A Bitcoin address that had been inactive for about 15 years moved roughly $1.9 million of the token, in a transfer tied to an ongoing New York lawsuit over ownership of dormant Bitcoin.

Cointelegraph reported on July 6 that the Bitcoin address "1KV47" sent 30 BTC to an external wallet on July 4. The holdings were worth about $1.88 million.

The address received the 30 BTC in August 2011 and had not made an outgoing transaction for about 15 years. Blockchain data shared by Galaxy Research showed the transaction was the address's first external transfer.

The address is one of 39,069 included in a New York lawsuit brought by "Noah Doe" and two Wyoming-based companies. The plaintiffs claim ownership of long-dormant Bitcoin holdings. The case could test how dormant digital assets may be treated under New York's lost-property law.

The lawsuit also includes addresses widely believed to be linked to Bitcoin creator Satoshi Nakamoto. Sani, founder of Timechainindex, estimated the addresses hold a combined 3.7 million BTC, worth about $234 billion.

Activity from dormant Bitcoin addresses cited in the New York case has picked up in recent months. Alex Thorn, head of research at Galaxy Digital, said 4,834 BTC moved from five related addresses in February, followed by 17,527 BTC from 31 addresses in June.
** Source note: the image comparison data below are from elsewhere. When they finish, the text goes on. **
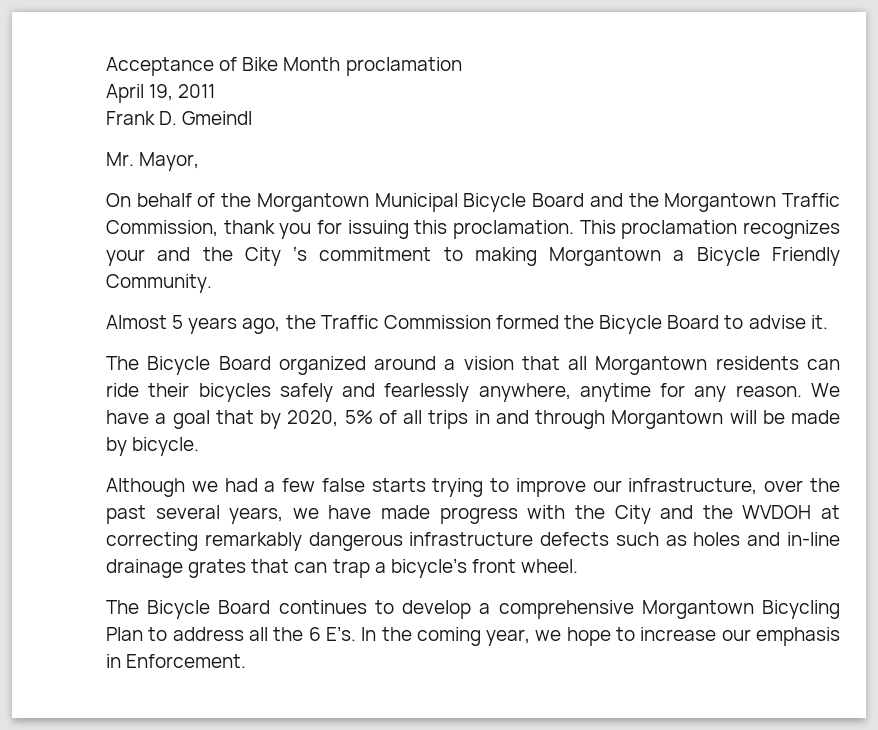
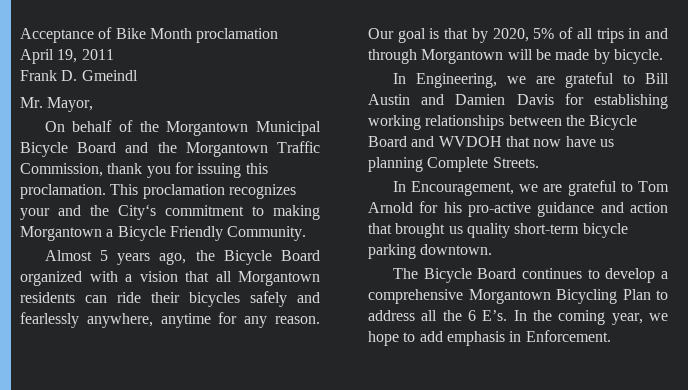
- This proclamation recognizes your and the City ‘s commitment to making Morgantown a Bicycle Friendly Community.
+ This proclamation recognizes your and the City‘s commitment to making Morgantown a Bicycle Friendly Community.
- Almost 5 years ago, the Traffic Commission formed the Bicycle Board to advise it.
- The Bicycle Board organized around a vision that all Morgantown residents can ride their bicycles safely and fearlessly anywhere, anytime for any reason.
+ Almost 5 years ago, the Bicycle Board organized with a vision that all Morgantown residents can ride their bicycles safely and fearlessly anywhere, anytime for any reason.
- We have a goal that by 2020, 5% of all trips in and through Morgantown will be made by bicycle.
+ Our goal is that by 2020, 5% of all trips in and through Morgantown will be made by bicycle.
- Although we had a few false starts trying to improve our infrastructure, over the past several years, we have made progress with the City and the WVDOH at correcting remarkably dangerous infrastructure defects such as holes and in-line drainage grates that can trap a bicycle’s front wheel.
+ In Engineering, we are grateful to Bill Austin and Damien Davis for establishing working relationships between the Bicycle Board and WVDOH that now have us planning Complete Streets.
+ In Encouragement, we are grateful to Tom Arnold for his pro-active guidance and action that brought us quality short-term bicycle parking downtown.
- The Bicycle Board continues to develop a comprehensive Morgantown Bicycling Plan to address all the 6 E’s. In the coming year, we hope to increase our emphasis in Enforcement.
+ The Bicycle Board continues to develop a comprehensive Morgantown Bicycling Plan to address all the 6 E’s. In the coming year, we hope to add emphasis in Enforcement.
Whether dormant Bitcoin can be treated as lost property remains hotly disputed. A defendant identifying himself as "John Doe 33" filed a motion to dismiss on July 3. He said he controls one of the dormant Bitcoin addresses and argued that a Bitcoin address is merely a string of data, not something that can itself be the subject of litigation.

Edwin Mata, chief executive officer of tokenization platform Brickken and a lawyer, told Cointelegraph that a New York court may be able to rule on rights involving intangible property. But that does not give plaintiffs the authority to turn a public address into "found property" simply because they copied it onto a hard drive.

"The core defect is that inactivity does not mean abandonment," Mata said. Under property law, abandonment generally requires intent to give up one's rights, and a dormant Bitcoin address by itself proves none of that.

He added that the addresses cited in the lawsuit could contain coins held in long-term cold storage, coins whose private keys were lost, or coins whose owners have simply chosen not to move them.

Without the private keys needed to control the assets, the legal basis for the case is "very weak," Mata said.

The dispute underscores broader questions about how the law should treat Bitcoin holdings that have remained untouched for years. At the center of the case is whether a long stretch without transactions is enough to establish that ownership was abandoned or that the assets should be considered lost.

Minseung Kang

Minseung Kang

minriver@bloomingbit.ioBlockchain journalist | Writer of Trade Now & Altcoin Now, must-read content for investors.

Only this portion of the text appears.